Working data:
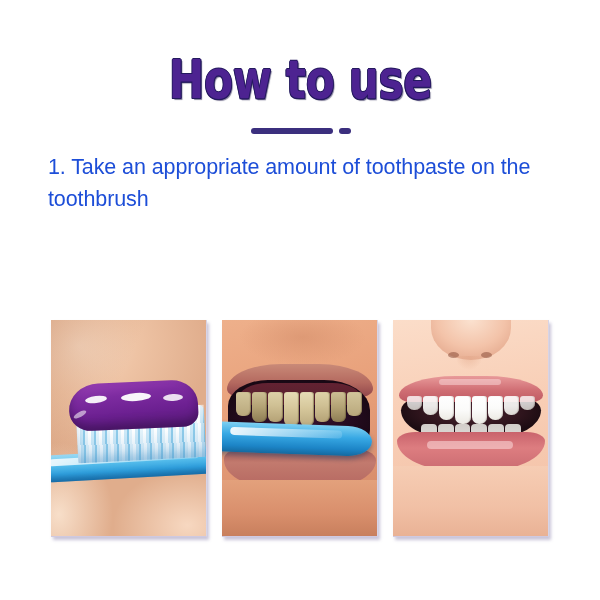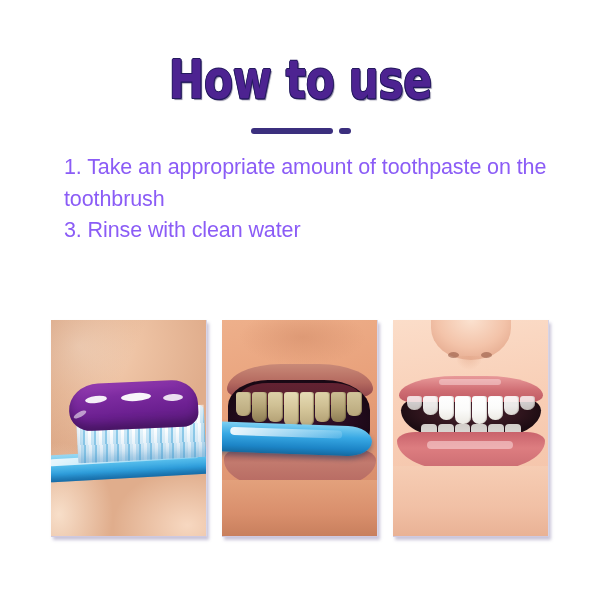--- a/index.html
+++ b/index.html
@@ -83,12 +83,11 @@
     top: 152px;
     left: 48px;
     width: 520px;
-    color: #8b5cf6;
+    color: #1d4ed8;
     font-family: "Liberation Sans", sans-serif;
     font-size: 21.5px;
     line-height: 31.5px;
     letter-spacing: -0.1px;
-    margin-left: 16px;
   }
   .step-line { white-space: normal; }
 

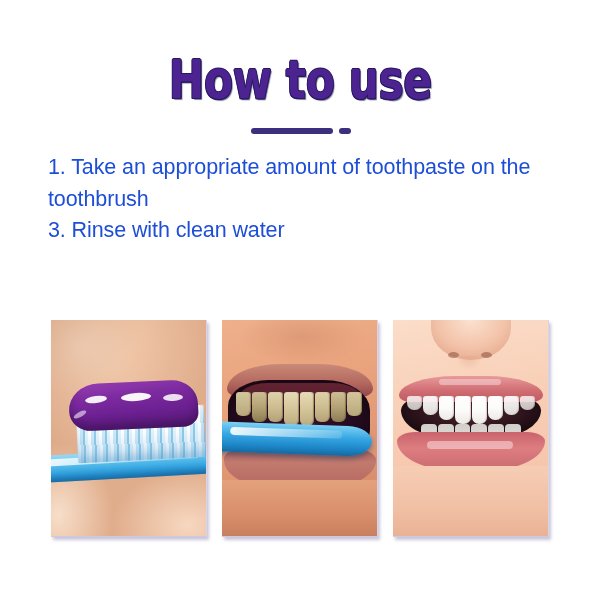--- a/index.html
+++ b/index.html
@@ -401,7 +401,6 @@
 
   <div class="steps">
     <div class="step-line">1. Take an appropriate amount of toothpaste on the toothbrush</div>
-    <div class="step-line">3. Rinse with clean water</div>
   </div>
 
   <div class="photo-row">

The problem: For this exercise, gather every line of the data that contains the word "font".

Result of the exercise:
     font-family: "Liberation Sans", sans-serif;
     font-size: 21.5px;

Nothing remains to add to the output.